> **Problem statement**: Your task is to copy the records that follow exactly, minus any images.

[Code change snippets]
-------------------------

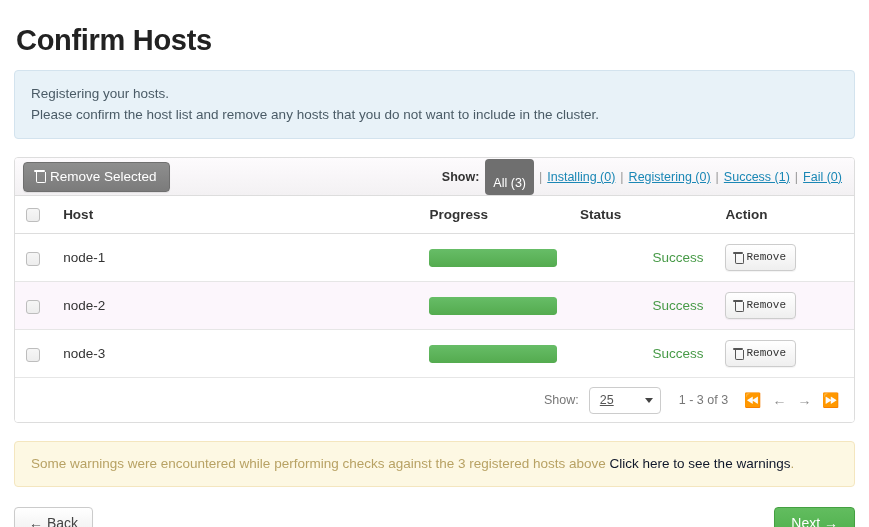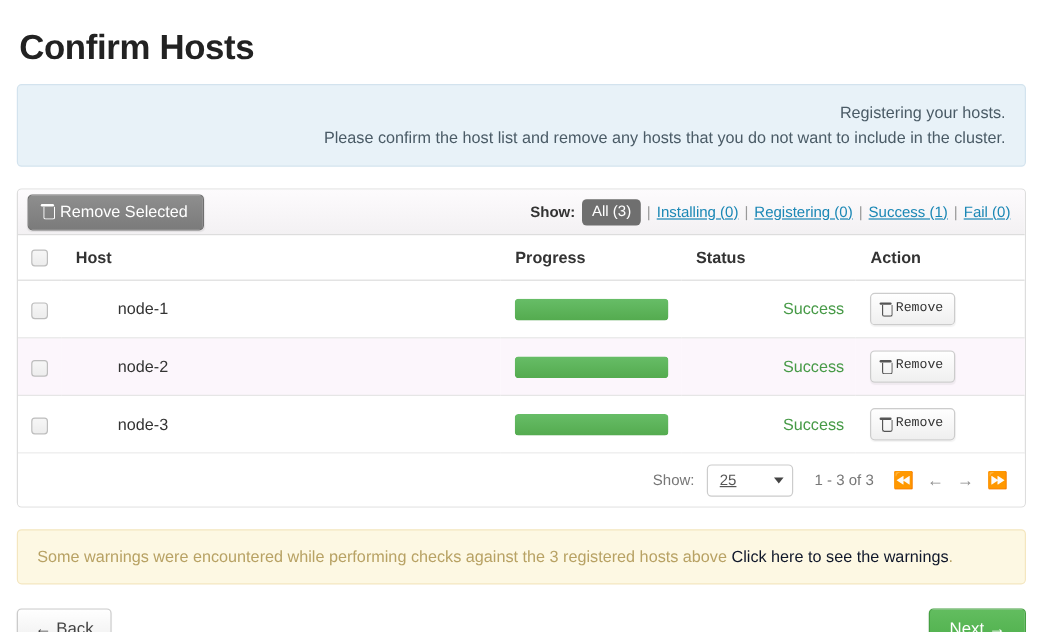--- a/index.html
+++ b/index.html
@@ -33,21 +33,20 @@
   
   .alert-info {
     background: #e8f2f8;
     border: 1px solid #d3e3ee;
     border-radius: 4px;
     padding: 12px 16px 13px 16px;
     color: #4a5b66;
     font-size: 13.5px;
     line-height: 21px;
     margin-top: 4px;
-    text-align: right;
   }
   .alert-info div { white-space: nowrap; }
   
   .table-panel {
     margin-top: 18px;
     border: 1px solid #dddddd;
     border-radius: 4px;
     background: #ffffff;
     overflow: hidden;
   }
@@ -113,21 +112,21 @@
   .show-label {
     font-weight: bold;
     color: #333333;
     margin-right: 6px;
     font-size: 12.5px;
   }
   .filter-active {
     background: #6f6f6f;
     color: #ffffff;
     border-radius: 4px;
-    padding: 3px 8px 4px 8px;
+    padding: 17px 8px 4px 8px;
     font-size: 12.5px;
     cursor: pointer;
     line-height: 15px;
   }
   .sep { color: #999999; padding: 0 5px; }
   .filter-link {
     color: #1a87b5;
     text-decoration: underline;
     cursor: pointer;
     font-size: 12.5px;
@@ -162,21 +161,21 @@
   .col-action{ width: 140px; }
   .cbx {
     width: 14px; height: 14px;
     border: 1px solid #bdbdbd;
     border-radius: 3px;
     background: linear-gradient(to bottom,#f6f6f6,#ededed);
     display: inline-block;
     cursor: pointer;
     vertical-align: middle;
   }
-  .host-name { color: #333333; font-size: 13.5px; margin-left: 35px; }
+  .host-name { color: #333333; font-size: 13.5px; }
   .progress-track {
     width: 128px;
     height: 18px;
     background: #f5f5f5;
     border-radius: 3px;
     overflow: hidden;
   }
   .progress-bar {
     height: 100%;
     background: linear-gradient(to bottom, #67bd67 0%, #54ab4f 100%);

-------------------------

> **Finished exercise**:
--- a/index.html
+++ b/index.html
@@ -33,21 +33,20 @@
   
   .alert-info {
     background: #e8f2f8;
     border: 1px solid #d3e3ee;
     border-radius: 4px;
     padding: 12px 16px 13px 16px;
     color: #4a5b66;
     font-size: 13.5px;
     line-height: 21px;
     margin-top: 4px;
-    text-align: right;
   }
   .alert-info div { white-space: nowrap; }
   
   .table-panel {
     margin-top: 18px;
     border: 1px solid #dddddd;
     border-radius: 4px;
     background: #ffffff;
     overflow: hidden;
   }
@@ -113,21 +112,21 @@
   .show-label {
     font-weight: bold;
     color: #333333;
     margin-right: 6px;
     font-size: 12.5px;
   }
   .filter-active {
     background: #6f6f6f;
     color: #ffffff;
     border-radius: 4px;
-    padding: 3px 8px 4px 8px;
+    padding: 17px 8px 4px 8px;
     font-size: 12.5px;
     cursor: pointer;
     line-height: 15px;
   }
   .sep { color: #999999; padding: 0 5px; }
   .filter-link {
     color: #1a87b5;
     text-decoration: underline;
     cursor: pointer;
     font-size: 12.5px;
@@ -162,21 +161,21 @@
   .col-action{ width: 140px; }
   .cbx {
     width: 14px; height: 14px;
     border: 1px solid #bdbdbd;
     border-radius: 3px;
     background: linear-gradient(to bottom,#f6f6f6,#ededed);
     display: inline-block;
     cursor: pointer;
     vertical-align: middle;
   }
-  .host-name { color: #333333; font-size: 13.5px; margin-left: 35px; }
+  .host-name { color: #333333; font-size: 13.5px; }
   .progress-track {
     width: 128px;
     height: 18px;
     background: #f5f5f5;
     border-radius: 3px;
     overflow: hidden;
   }
   .progress-bar {
     height: 100%;
     background: linear-gradient(to bottom, #67bd67 0%, #54ab4f 100%);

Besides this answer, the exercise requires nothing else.